Exercise description:
Return all the data exactly, keeping the pictures out.

Saved entries
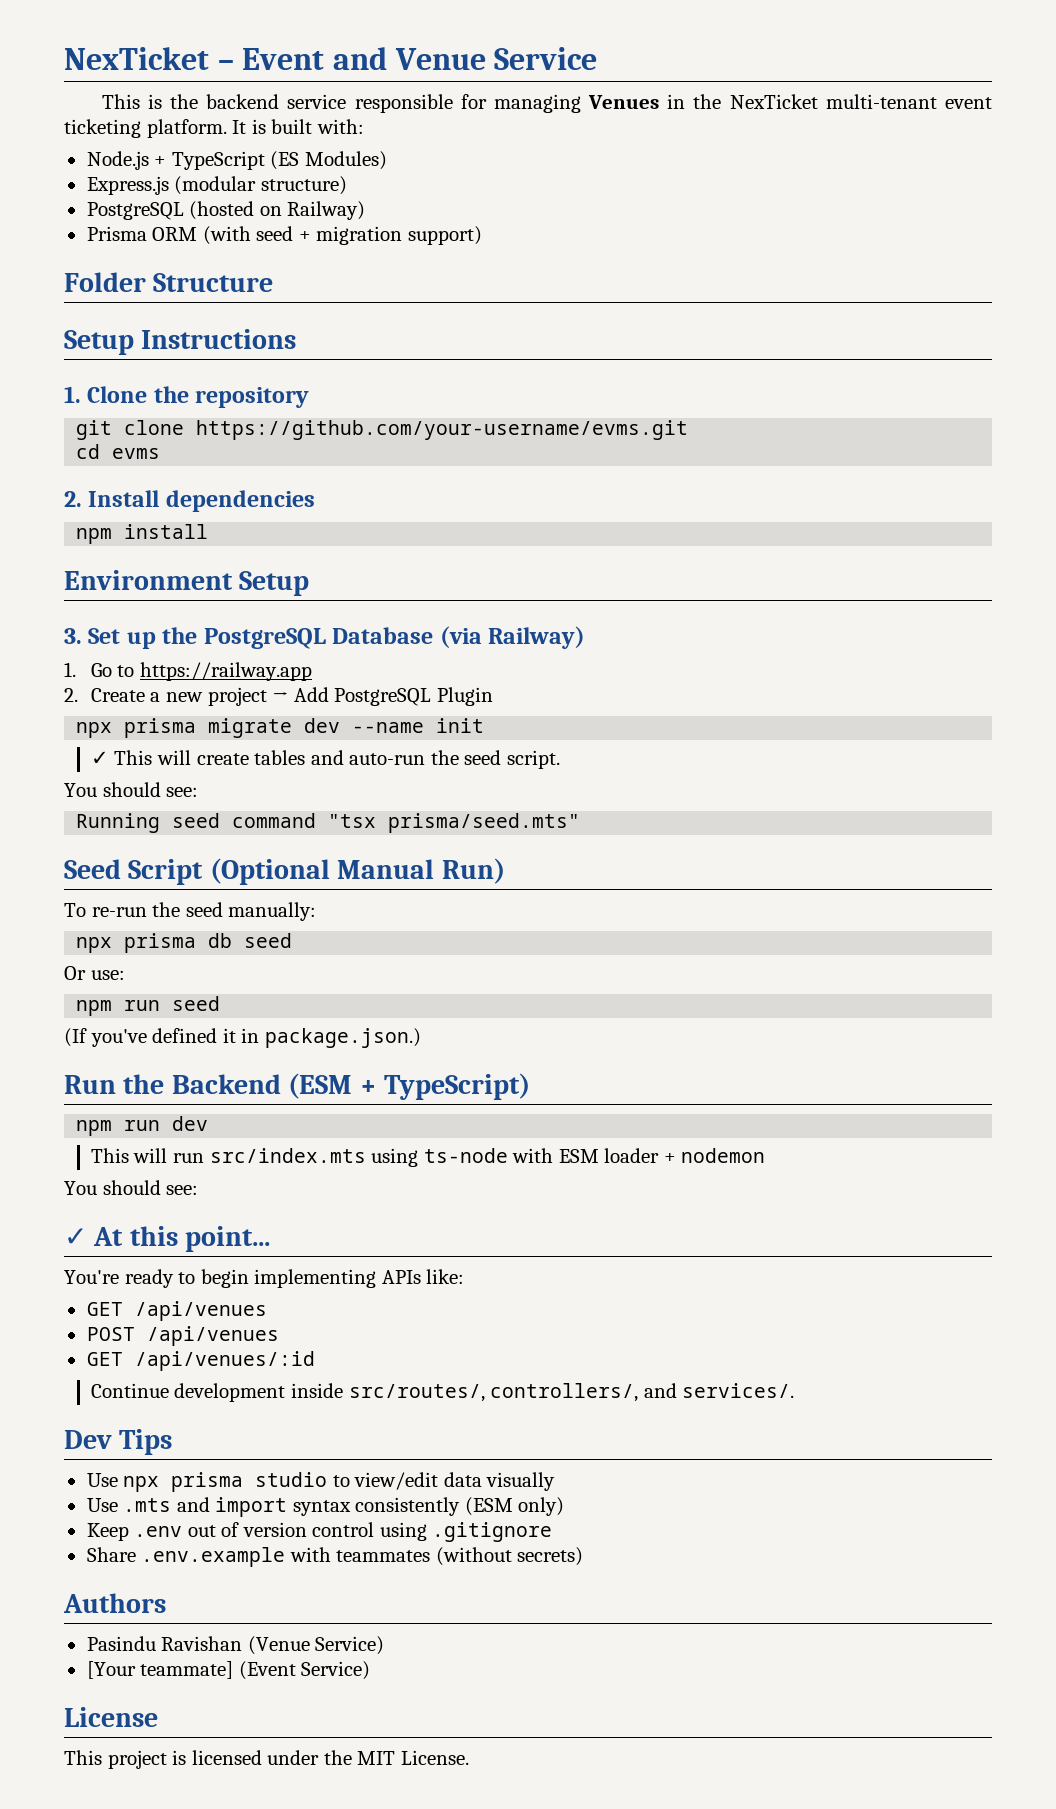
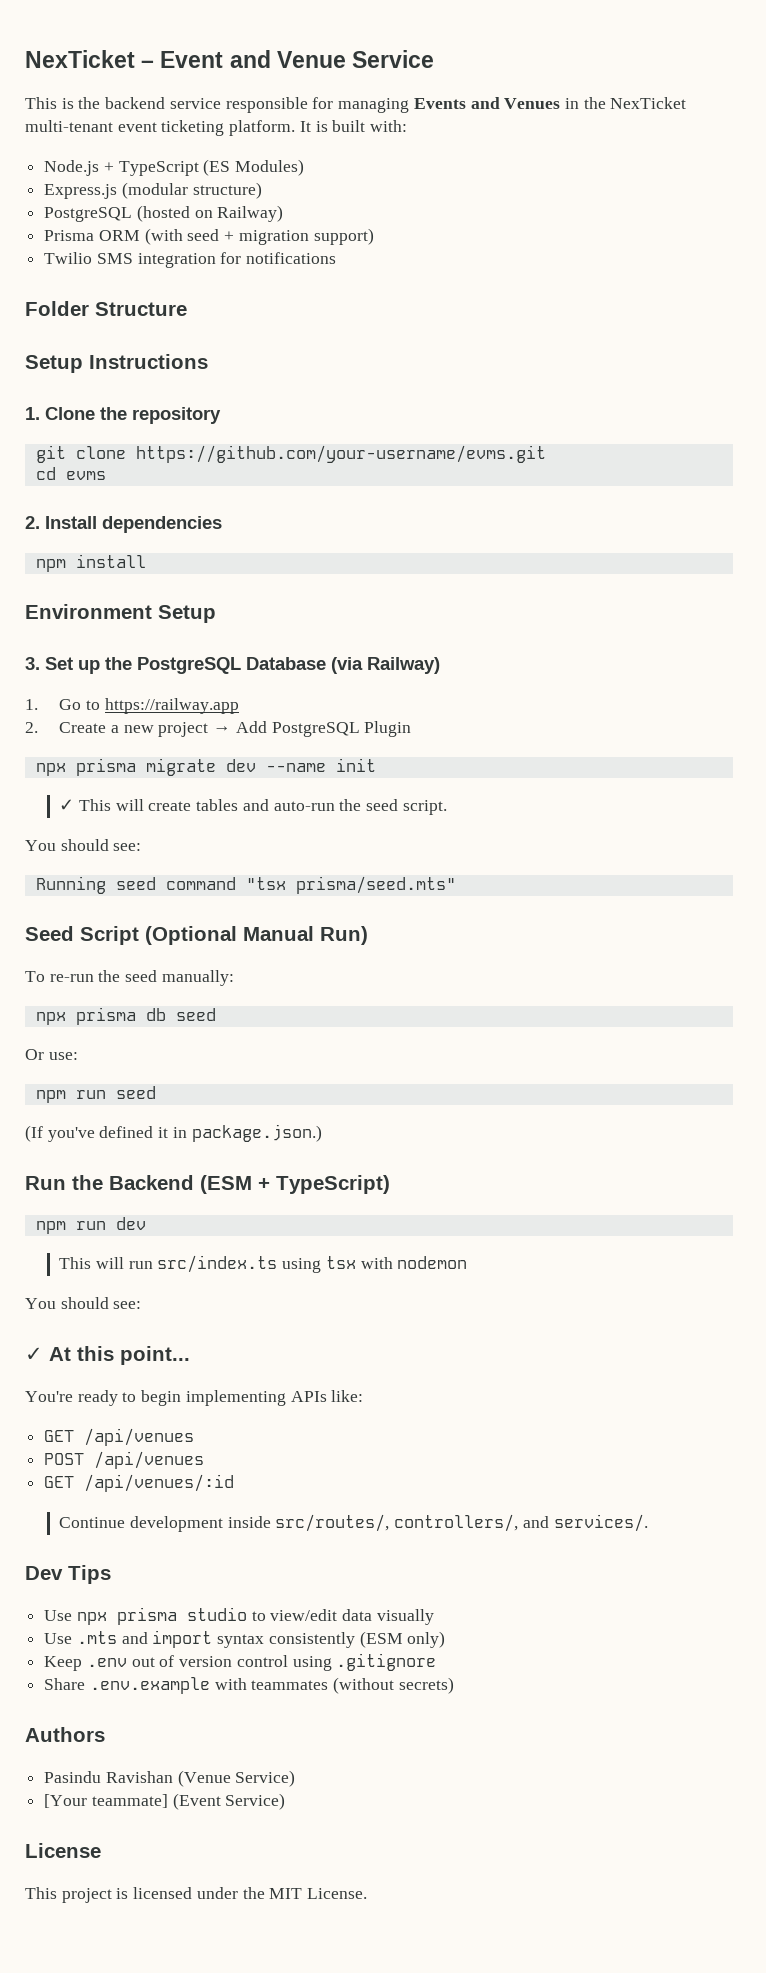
- This is the backend service responsible for managing Venues in the NexTicket multi-tenant event ticketing platform.
+ This is the backend service responsible for managing Events and Venues in the NexTicket multi-tenant event ticketing platform.
+ Twilio SMS integration for notifications
- This will run src/index.mts using ts-node with ESM loader + nodemon
+ This will run src/index.ts using tsx with nodemon

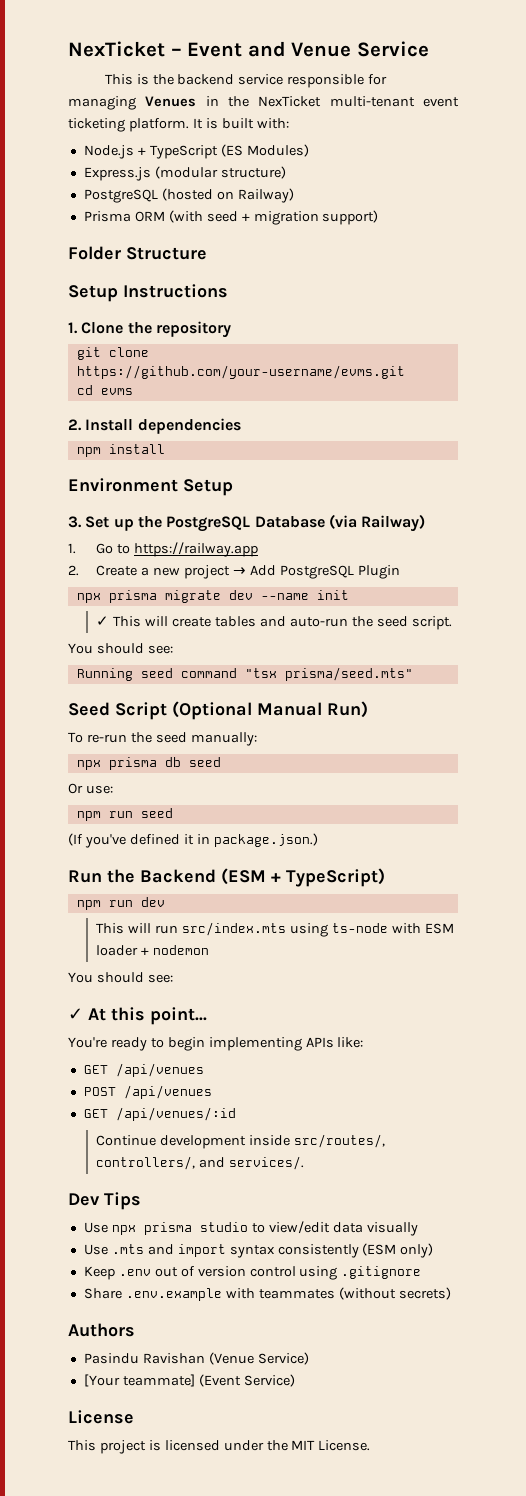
- This is the backend service responsible for managing Events and Venues in the NexTicket multi-tenant event ticketing platform.
+ This is the backend service responsible for managing Venues in the NexTicket multi-tenant event ticketing platform.
- Twilio SMS integration for notifications
- This will run src/index.ts using tsx with nodemon
+ This will run src/index.mts using ts-node with ESM loader + nodemon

Answer to the exercise:
- This is the backend service responsible for managing Venues in the NexTicket multi-tenant event ticketing platform.
+ This is the backend service responsible for managing Events and Venues in the NexTicket multi-tenant event ticketing platform.
+ Twilio SMS integration for notifications
- This will run src/index.mts using ts-node with ESM loader + nodemon
+ This will run src/index.ts using tsx with nodemon

- This is the backend service responsible for managing Events and Venues in the NexTicket multi-tenant event ticketing platform.
+ This is the backend service responsible for managing Venues in the NexTicket multi-tenant event ticketing platform.
- Twilio SMS integration for notifications
- This will run src/index.ts using tsx with nodemon
+ This will run src/index.mts using ts-node with ESM loader + nodemon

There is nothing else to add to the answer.